━━━━━ The records
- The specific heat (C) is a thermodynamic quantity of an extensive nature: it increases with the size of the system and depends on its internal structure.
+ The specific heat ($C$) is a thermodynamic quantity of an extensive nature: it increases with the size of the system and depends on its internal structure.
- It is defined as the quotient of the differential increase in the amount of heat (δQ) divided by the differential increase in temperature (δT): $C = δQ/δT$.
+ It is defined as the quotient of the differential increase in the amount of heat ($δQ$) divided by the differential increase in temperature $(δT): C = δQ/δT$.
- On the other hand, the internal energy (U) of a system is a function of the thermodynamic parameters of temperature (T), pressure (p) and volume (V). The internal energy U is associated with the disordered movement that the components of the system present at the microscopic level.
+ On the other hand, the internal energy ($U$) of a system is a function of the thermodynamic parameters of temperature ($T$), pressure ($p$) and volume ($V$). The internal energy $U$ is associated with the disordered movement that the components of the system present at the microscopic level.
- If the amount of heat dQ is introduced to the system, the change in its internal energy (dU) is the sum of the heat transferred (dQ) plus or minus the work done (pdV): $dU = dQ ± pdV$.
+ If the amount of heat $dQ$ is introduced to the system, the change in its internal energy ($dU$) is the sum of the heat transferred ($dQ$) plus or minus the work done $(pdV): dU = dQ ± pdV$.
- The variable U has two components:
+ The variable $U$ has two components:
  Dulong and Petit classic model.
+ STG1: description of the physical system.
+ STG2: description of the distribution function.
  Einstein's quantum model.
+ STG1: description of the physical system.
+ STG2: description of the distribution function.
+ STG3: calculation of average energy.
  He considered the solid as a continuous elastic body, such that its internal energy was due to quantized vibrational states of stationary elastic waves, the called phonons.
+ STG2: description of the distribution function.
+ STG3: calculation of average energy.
━━━━━━━━━━
▸ **Task instructions**: Nothing in the records should differ from the original when you retype them.

▸ **Your response**:
- The specific heat (C) is a thermodynamic quantity of an extensive nature: it increases with the size of the system and depends on its internal structure.
+ The specific heat ($C$) is a thermodynamic quantity of an extensive nature: it increases with the size of the system and depends on its internal structure.
- It is defined as the quotient of the differential increase in the amount of heat (δQ) divided by the differential increase in temperature (δT): $C = δQ/δT$.
+ It is defined as the quotient of the differential increase in the amount of heat ($δQ$) divided by the differential increase in temperature $(δT): C = δQ/δT$.
- On the other hand, the internal energy (U) of a system is a function of the thermodynamic parameters of temperature (T), pressure (p) and volume (V). The internal energy U is associated with the disordered movement that the components of the system present at the microscopic level.
+ On the other hand, the internal energy ($U$) of a system is a function of the thermodynamic parameters of temperature ($T$), pressure ($p$) and volume ($V$). The internal energy $U$ is associated with the disordered movement that the components of the system present at the microscopic level.
- If the amount of heat dQ is introduced to the system, the change in its internal energy (dU) is the sum of the heat transferred (dQ) plus or minus the work done (pdV): $dU = dQ ± pdV$.
+ If the amount of heat $dQ$ is introduced to the system, the change in its internal energy ($dU$) is the sum of the heat transferred ($dQ$) plus or minus the work done $(pdV): dU = dQ ± pdV$.
- The variable U has two components:
+ The variable $U$ has two components:
  Dulong and Petit classic model.
+ STG1: description of the physical system.
+ STG2: description of the distribution function.
  Einstein's quantum model.
+ STG1: description of the physical system.
+ STG2: description of the distribution function.
+ STG3: calculation of average energy.
  He considered the solid as a continuous elastic body, such that its internal energy was due to quantized vibrational states of stationary elastic waves, the called phonons.
+ STG2: description of the distribution function.
+ STG3: calculation of average energy.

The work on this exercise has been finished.